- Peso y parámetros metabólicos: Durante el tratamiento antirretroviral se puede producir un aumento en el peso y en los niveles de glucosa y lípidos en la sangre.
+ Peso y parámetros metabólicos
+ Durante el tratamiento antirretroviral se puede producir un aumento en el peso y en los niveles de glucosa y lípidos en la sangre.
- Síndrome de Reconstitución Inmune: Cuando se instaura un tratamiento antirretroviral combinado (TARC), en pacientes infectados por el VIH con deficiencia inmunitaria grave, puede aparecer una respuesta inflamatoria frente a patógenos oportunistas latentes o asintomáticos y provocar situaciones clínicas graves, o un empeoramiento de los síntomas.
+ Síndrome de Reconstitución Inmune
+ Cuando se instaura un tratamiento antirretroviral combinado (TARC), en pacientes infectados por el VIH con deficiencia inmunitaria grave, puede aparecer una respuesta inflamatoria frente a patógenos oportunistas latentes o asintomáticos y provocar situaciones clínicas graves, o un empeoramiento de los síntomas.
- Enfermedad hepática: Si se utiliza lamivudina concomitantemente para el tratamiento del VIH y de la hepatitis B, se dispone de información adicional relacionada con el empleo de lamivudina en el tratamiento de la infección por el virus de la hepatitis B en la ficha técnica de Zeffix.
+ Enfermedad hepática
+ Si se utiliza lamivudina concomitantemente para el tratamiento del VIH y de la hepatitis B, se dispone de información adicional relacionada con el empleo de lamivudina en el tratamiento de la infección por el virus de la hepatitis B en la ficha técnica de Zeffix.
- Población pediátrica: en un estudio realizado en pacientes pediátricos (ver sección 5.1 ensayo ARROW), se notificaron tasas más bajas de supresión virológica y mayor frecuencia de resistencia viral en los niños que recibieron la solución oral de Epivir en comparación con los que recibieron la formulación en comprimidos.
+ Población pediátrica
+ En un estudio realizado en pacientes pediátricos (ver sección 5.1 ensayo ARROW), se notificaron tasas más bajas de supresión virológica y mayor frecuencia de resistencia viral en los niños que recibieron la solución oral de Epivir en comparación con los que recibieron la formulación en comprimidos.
==
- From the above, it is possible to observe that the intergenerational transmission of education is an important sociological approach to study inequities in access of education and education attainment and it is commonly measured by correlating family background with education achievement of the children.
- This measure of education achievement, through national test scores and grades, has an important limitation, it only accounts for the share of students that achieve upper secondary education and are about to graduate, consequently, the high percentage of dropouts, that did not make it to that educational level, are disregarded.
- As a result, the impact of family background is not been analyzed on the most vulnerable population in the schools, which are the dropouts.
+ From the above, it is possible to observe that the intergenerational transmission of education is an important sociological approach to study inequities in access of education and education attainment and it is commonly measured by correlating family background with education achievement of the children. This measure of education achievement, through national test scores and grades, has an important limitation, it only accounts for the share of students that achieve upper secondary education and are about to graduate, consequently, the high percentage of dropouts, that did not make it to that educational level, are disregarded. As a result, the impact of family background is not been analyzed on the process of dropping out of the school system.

- THE PROBLEM -
Say how many lines of the listing above contain "relacionada", with no other words.

- ANSWER BELOW -
2